Más de una vez llevé el Clinic a
mi colegio de La Reina para compartir junto a mis amigos de adolescencia el
éxtasis corporal que me provocaba la pluma de Lemebel. Se trataban de crónicas
literarias que no sólo venían a dar luz a esos rincones de esquinas
malolientes, roseadas por la orina trasnochada de alguno que otro travesti
marginal, que no sólo venían a visibilizar a esos personajes piesdescalzos carentes
de toda gloria, oprimidos dentro de una máquina de producción capitalista que les
era tan presente a la vida como ajena al entendimiento, personajes cuyo frágil
heroísmo se expresaba en la cotidianeidad de un beso robado, en el frenesí de
una mamada robada, en la sobrevivencia de un robo por hambre. Así, Lemebel no sólo
dio voz a los sin voz, no sólo representó lo que no queremos ver del cuadro de
un Chile que es copia barata del Edén primermundista, lo cual ya es demasiado;
sino que hizo todo eso desde un estilo particularmente único, desde una
identidad narrativa inconfundible y rebosante en sutilezas poéticas.

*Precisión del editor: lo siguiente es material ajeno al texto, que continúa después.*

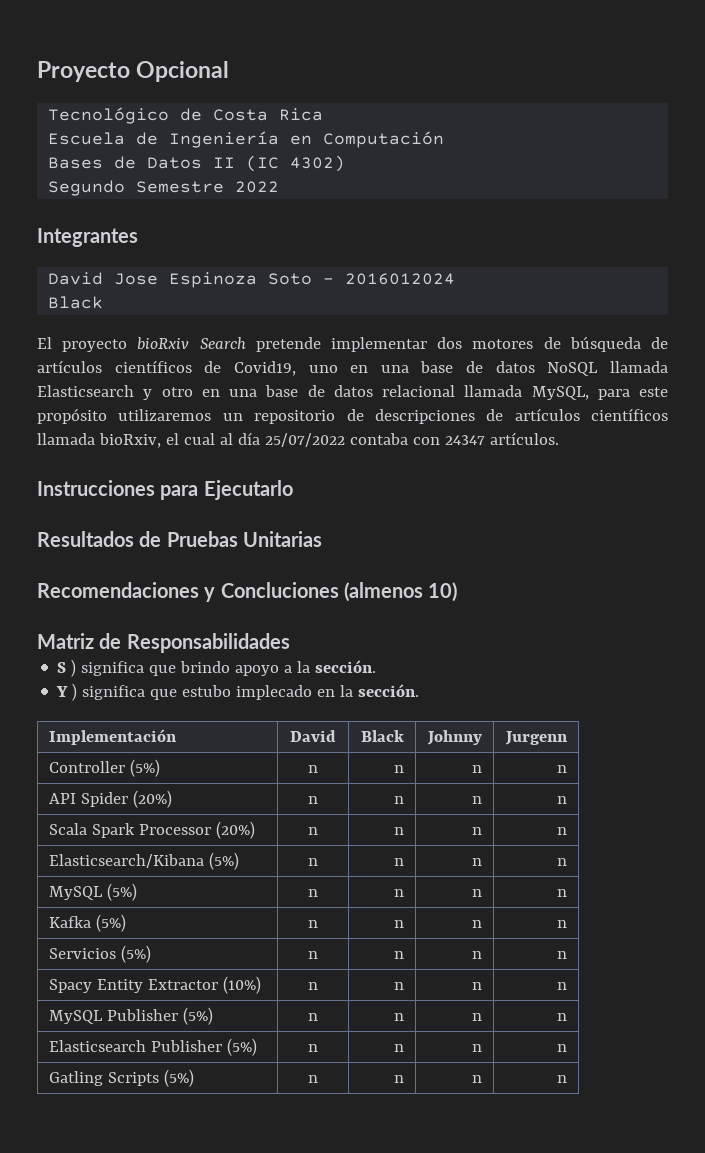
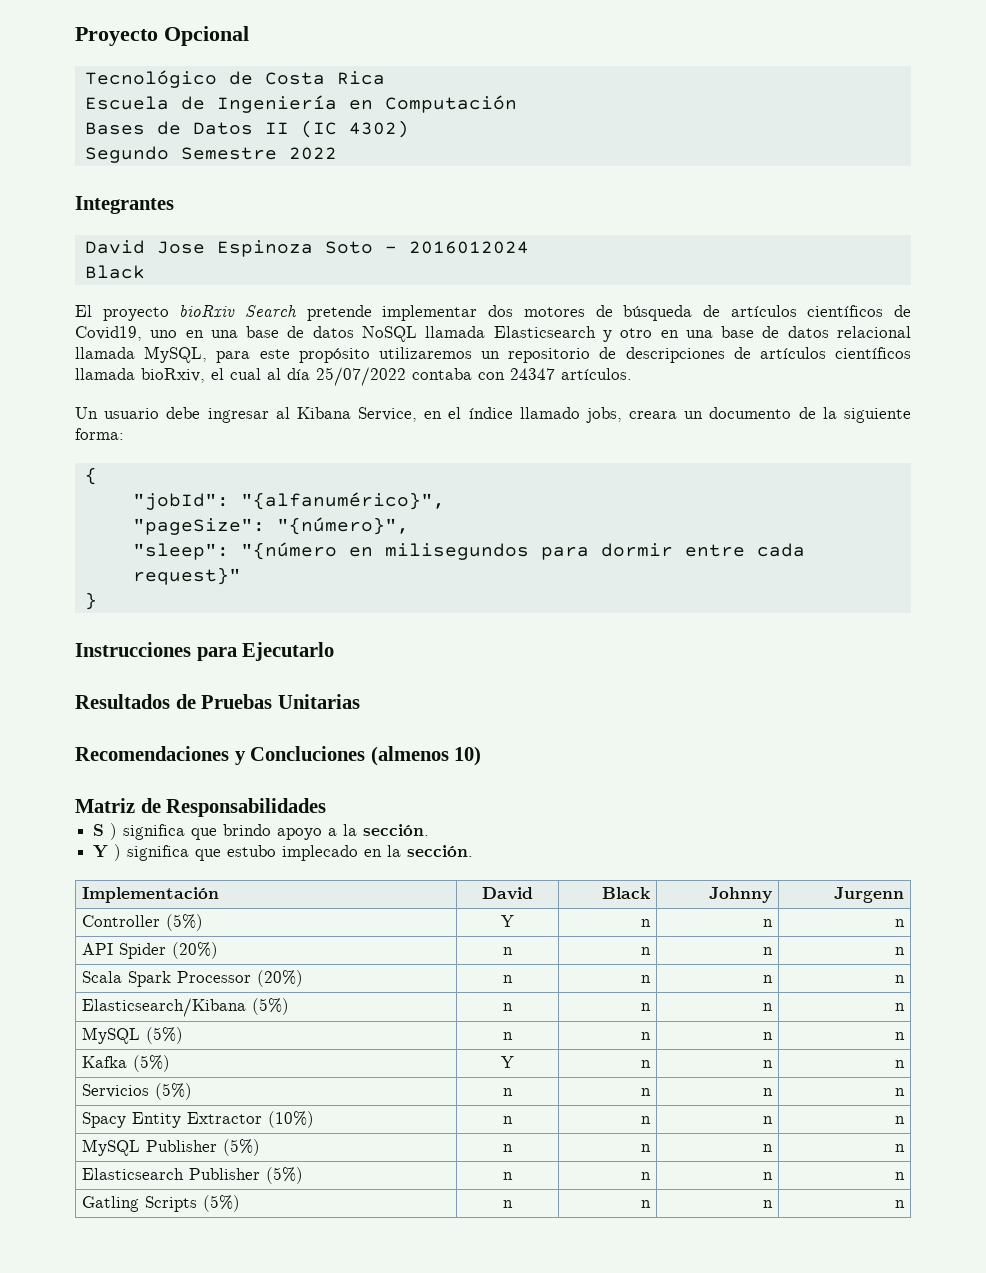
(559, 438) none -> [75,407,911,423] [75,428,124,440] [84,467,97,485] [132,492,445,510] [132,517,409,535] [132,542,805,560] [132,567,241,585] [84,592,97,610] // Un usuario debe ingresar al Kibana Service, en el índice llamado jobs, creara un documento de la siguiente forma: // { // "jobId": "{alfanumérico}", // "pageSize": "{número}", // "sleep": "{número en milisegundos para dormir entre cada request}" // }
[308,765,318,773] n -> [501,915,514,927] Y
[308,920,318,928] n -> [501,1056,514,1068] Y

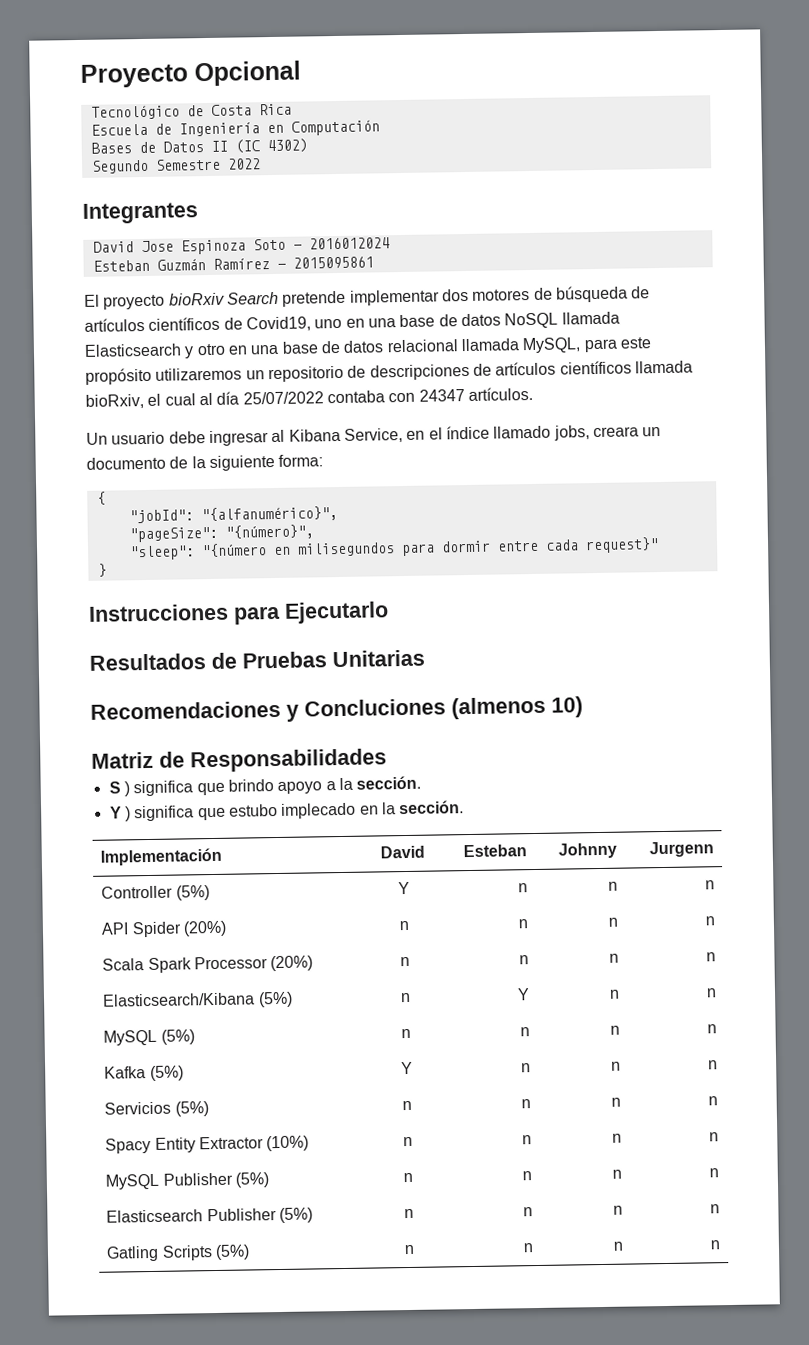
[84,265,145,279] Black -> [92,256,374,272] Esteban Guzmán Ramírez - 2015095861
[601,887,650,899] Black -> [462,844,527,858] Esteban
[640,1003,651,1011] n -> [516,988,530,1001] Y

Su manera
certera de describir al poner la vista, su adjetivación sobreabundante pero
nunca excesiva, su capacidad de seducir con la forma tanto como con el
contenido, hacen de Lemebel, tal como dijo Bolaño sobre él, un poeta que no
tiene la necesidad de escribir poesía.
Más de una vez llevé el Clinic a
mi colegio de La Reina. Ojalá que hoy, casi quince años después y gracias a la
muerte de Lemebel, éste sea leído por todos sin carcajadas ni insultos, sin
burlas ni prejuicios, sino con las lágrimas legañosas pero llenas de porvenir
de quienes recién se despiertan a la realidad política de un país y a la
belleza poética de la existencia misma.